Growing Up with Asthma
Debi Kendrick delivered her son to school, then reluctantly headed for work. Her family had spent the previous night in the emergency room because Zak’s airways were restricted and his air intake had dropped to dangerously low levels. After too much medication, Zak felt shaky, tired, and jittery—and his lips began to turn blue. This morning Zak felt better, but he was still coughing and experiencing shortness of breath.
Debi asked the school administration if she could wait in the nurse’s office in case Zak’s asthma worsened, but the administration said no, so she drove to her office, praying her son would be all right.
As she settled into her cubicle, Debi noticed the blinking message light on her office phone. She hit the button and the voice of Zak’s pediatrician boomed. He demanded Zak be brought in immediately for monitoring. Debi’s stomach churned. Had she made the wrong decision?
Then the school nurse called, worried that due to state guidelines she could not be close enough to Zak during the standardized tests he was taking that day to help him in case he had an attack. Debi leaned back in her chair and listened to the assistant principal’s message. Zak’s coughing was a major distraction to other students, and the school did not have the staff to move him into a room alone. Debi knew then that she should have stayed.

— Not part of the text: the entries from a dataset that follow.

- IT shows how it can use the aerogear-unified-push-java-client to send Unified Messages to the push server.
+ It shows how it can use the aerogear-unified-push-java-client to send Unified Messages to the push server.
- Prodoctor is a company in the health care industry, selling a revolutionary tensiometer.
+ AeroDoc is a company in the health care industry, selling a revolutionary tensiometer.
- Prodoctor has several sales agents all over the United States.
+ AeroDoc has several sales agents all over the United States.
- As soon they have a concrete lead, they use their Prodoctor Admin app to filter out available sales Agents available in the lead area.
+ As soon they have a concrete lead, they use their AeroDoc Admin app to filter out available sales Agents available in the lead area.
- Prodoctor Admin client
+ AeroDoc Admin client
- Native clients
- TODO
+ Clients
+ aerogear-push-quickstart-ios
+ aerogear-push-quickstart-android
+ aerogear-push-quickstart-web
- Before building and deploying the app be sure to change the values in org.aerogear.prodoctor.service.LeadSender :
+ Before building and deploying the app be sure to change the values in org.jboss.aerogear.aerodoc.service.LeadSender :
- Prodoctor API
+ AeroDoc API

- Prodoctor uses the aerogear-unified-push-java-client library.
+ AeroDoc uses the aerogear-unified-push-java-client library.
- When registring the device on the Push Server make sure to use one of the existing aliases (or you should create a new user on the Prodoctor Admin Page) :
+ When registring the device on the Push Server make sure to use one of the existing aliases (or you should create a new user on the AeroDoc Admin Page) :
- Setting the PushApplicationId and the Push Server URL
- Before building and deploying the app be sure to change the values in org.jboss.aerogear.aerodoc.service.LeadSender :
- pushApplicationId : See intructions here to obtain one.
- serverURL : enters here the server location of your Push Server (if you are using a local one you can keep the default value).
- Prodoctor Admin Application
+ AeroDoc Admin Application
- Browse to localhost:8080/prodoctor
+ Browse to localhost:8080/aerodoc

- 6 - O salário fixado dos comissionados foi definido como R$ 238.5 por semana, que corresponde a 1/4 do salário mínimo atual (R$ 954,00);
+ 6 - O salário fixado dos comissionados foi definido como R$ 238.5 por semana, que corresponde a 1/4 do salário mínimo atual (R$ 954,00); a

Finally, Zak’s voice spoke from Debi’s voicemail. “Mom, it’s me. I know I can take this test fast. Then you can pick me up, and we can go to the doctor’s office.” His calm voice sounded mature beyond his years.
Like five million other American children, according to statistics from the Asthma and Allergy Federation of America (AAFA), Zak suffers from asthma. Diagnosed before his first birthday, he has experienced one battle after another in his struggle to breathe easy and be a normal child.
Symptoms and Diagnosis
Dr. William Neaville, Pediatric Allergy and Asthma Specialist at Children’s Medical Center in Dallas, describes asthma as a chronic disease with no known cure. Asthma is also known as reactive airway disease, a condition in which sufferers experience inflamed airways. Because of the inflammation, airways are more sensitive than normal, causing a greater potential for irritation. Obstruction of airflow occurs when muscles around airways tighten, and often mucus production increases. These problems combine to restrict airflow to the lungs, resulting in the body not receiving enough air to function properly. During an asthma attack, a person experiences suffocation. According to the AAFA, asthma claims nearly 5,000 lives annually.
What causes asthma? Approximately 40 percent of children with asthmatic parents will develop the condition. “Other factors, such as delayed lung development, may also be involved,” according to Dr. Neaville. “Some infants may be diagnosed as asthmatic if they experience recurrent wheezing, even if the wheezing is due to a viral infection.” Asthma can be mild or severe and is usually affected by environmental triggers such as pet dander, smoke, seasonal allergies, stress, exercise, or air pollution.
“Asthma symptoms include wheezing, coughing, tightness in the chest, and shortness of breath,” Dr. Neaville explains. “The average age for diagnosis is two years, and some children may grow out of it.”